● THE TASK
Copy out the line bearing "- Internacional (6,500)" and all the lines after it, to the very end of the material below, exactly as written.

● DATA
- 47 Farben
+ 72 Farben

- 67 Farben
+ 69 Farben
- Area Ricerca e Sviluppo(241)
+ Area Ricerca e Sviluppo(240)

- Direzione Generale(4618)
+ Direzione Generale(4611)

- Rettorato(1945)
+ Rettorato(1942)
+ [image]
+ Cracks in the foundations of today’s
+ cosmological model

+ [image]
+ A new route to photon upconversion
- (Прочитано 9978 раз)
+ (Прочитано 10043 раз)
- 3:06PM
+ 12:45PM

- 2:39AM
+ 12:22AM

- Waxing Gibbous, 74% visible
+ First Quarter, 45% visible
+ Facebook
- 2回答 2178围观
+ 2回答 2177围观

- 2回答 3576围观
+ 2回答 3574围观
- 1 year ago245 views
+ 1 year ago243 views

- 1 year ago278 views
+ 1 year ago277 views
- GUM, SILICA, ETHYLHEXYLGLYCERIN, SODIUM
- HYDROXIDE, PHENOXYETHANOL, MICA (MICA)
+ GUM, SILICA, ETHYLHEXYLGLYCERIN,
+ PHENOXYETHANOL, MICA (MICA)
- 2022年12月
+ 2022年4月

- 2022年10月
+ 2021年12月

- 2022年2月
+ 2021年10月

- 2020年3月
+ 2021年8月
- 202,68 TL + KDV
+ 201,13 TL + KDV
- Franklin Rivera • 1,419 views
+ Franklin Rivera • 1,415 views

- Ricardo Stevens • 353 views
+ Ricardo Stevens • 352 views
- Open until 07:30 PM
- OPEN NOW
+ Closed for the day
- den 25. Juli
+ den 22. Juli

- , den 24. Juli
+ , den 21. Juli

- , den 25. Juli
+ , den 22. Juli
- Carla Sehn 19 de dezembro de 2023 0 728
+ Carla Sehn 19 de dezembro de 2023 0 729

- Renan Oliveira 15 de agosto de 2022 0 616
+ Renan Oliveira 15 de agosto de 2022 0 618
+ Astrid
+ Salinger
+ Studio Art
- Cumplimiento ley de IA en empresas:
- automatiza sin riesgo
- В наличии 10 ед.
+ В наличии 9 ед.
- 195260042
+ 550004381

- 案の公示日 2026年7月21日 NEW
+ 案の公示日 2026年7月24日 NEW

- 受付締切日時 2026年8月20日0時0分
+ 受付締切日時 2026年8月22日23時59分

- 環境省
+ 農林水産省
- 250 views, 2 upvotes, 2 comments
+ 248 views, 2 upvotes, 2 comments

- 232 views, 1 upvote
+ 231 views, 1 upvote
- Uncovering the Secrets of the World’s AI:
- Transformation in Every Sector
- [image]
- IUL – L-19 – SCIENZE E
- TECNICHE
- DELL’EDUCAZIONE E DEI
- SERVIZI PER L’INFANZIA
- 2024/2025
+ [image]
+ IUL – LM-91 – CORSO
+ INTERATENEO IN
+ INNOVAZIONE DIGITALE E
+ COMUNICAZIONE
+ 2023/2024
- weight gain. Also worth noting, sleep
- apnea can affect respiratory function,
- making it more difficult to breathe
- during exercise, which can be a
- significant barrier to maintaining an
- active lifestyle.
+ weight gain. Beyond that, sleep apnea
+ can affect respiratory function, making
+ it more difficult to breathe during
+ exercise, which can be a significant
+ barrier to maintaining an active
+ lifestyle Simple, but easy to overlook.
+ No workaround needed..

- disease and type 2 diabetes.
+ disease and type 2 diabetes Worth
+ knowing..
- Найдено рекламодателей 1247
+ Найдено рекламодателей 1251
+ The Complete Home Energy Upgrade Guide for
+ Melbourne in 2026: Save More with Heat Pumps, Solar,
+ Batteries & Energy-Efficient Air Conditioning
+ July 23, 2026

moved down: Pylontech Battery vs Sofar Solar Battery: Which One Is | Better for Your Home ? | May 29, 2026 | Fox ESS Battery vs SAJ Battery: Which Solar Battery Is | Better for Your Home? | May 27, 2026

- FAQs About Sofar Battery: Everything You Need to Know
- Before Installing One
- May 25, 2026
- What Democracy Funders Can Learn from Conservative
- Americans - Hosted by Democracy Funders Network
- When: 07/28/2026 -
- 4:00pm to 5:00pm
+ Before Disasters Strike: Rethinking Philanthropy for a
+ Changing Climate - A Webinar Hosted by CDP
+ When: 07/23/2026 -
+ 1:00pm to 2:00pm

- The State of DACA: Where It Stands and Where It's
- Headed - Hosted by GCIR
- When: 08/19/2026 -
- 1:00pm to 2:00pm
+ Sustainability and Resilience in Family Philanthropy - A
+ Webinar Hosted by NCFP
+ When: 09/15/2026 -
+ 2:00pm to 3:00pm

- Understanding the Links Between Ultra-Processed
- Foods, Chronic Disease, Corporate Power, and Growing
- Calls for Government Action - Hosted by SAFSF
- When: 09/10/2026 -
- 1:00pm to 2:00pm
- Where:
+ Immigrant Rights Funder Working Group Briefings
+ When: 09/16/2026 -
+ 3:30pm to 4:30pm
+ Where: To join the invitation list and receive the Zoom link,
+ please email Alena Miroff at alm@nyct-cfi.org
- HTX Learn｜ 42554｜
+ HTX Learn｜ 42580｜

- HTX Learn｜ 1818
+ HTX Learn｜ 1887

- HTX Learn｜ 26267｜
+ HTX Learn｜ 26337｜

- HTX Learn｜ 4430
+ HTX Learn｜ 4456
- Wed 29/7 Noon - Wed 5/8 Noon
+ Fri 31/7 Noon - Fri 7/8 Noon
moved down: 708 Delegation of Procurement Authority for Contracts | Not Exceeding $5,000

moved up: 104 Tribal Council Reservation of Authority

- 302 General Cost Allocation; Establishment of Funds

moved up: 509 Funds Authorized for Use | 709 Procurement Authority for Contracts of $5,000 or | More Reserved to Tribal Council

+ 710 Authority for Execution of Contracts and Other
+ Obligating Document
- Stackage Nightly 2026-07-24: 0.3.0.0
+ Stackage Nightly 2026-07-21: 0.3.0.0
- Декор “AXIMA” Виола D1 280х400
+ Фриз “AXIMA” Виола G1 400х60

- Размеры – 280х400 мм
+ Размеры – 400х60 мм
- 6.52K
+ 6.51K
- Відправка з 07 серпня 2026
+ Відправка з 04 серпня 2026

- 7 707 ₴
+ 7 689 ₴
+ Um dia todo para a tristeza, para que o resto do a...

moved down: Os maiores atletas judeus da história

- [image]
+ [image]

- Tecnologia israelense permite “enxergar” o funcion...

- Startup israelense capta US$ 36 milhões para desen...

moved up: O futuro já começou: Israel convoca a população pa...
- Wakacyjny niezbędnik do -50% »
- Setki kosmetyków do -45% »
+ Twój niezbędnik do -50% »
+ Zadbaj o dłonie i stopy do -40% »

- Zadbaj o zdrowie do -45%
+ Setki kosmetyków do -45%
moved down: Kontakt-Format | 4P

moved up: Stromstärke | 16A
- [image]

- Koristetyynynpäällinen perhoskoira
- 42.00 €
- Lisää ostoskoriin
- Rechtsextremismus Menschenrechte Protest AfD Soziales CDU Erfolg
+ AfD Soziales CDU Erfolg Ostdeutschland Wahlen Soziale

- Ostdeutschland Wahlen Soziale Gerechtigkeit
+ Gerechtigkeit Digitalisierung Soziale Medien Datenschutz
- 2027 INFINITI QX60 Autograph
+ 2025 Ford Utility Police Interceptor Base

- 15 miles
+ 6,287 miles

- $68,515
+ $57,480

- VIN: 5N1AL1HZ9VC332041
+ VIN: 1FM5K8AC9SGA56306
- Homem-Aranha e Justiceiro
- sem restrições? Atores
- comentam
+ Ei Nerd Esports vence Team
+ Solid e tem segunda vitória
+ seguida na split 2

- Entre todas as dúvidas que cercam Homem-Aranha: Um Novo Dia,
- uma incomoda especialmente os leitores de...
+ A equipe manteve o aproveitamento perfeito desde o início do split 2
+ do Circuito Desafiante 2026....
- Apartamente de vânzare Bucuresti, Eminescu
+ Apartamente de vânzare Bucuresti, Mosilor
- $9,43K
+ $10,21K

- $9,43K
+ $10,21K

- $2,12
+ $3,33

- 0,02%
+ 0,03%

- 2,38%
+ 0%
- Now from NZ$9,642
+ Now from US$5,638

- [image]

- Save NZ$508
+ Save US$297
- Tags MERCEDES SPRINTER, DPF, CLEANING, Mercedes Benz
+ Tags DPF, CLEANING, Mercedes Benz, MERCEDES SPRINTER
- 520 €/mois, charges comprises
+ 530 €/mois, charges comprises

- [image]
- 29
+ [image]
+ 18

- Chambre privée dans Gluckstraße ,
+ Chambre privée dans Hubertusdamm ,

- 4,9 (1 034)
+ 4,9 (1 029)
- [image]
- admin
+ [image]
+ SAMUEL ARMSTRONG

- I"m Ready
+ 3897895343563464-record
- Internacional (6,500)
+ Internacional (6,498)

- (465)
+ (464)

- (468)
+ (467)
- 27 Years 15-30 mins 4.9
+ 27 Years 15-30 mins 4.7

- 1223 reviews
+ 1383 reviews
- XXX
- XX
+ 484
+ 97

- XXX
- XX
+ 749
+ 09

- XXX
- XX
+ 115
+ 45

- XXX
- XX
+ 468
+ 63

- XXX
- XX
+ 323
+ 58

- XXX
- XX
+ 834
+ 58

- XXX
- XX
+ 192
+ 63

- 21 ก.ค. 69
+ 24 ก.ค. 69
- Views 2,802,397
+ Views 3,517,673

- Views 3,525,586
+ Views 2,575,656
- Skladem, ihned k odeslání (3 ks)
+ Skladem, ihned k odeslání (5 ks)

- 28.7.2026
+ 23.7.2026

● WRITTEN REPLY
- Internacional (6,500)
+ Internacional (6,498)

- (465)
+ (464)

- (468)
+ (467)
- 27 Years 15-30 mins 4.9
+ 27 Years 15-30 mins 4.7

- 1223 reviews
+ 1383 reviews
- XXX
- XX
+ 484
+ 97

- XXX
- XX
+ 749
+ 09

- XXX
- XX
+ 115
+ 45

- XXX
- XX
+ 468
+ 63

- XXX
- XX
+ 323
+ 58

- XXX
- XX
+ 834
+ 58

- XXX
- XX
+ 192
+ 63

- 21 ก.ค. 69
+ 24 ก.ค. 69
- Views 2,802,397
+ Views 3,517,673

- Views 3,525,586
+ Views 2,575,656
- Skladem, ihned k odeslání (3 ks)
+ Skladem, ihned k odeslání (5 ks)

- 28.7.2026
+ 23.7.2026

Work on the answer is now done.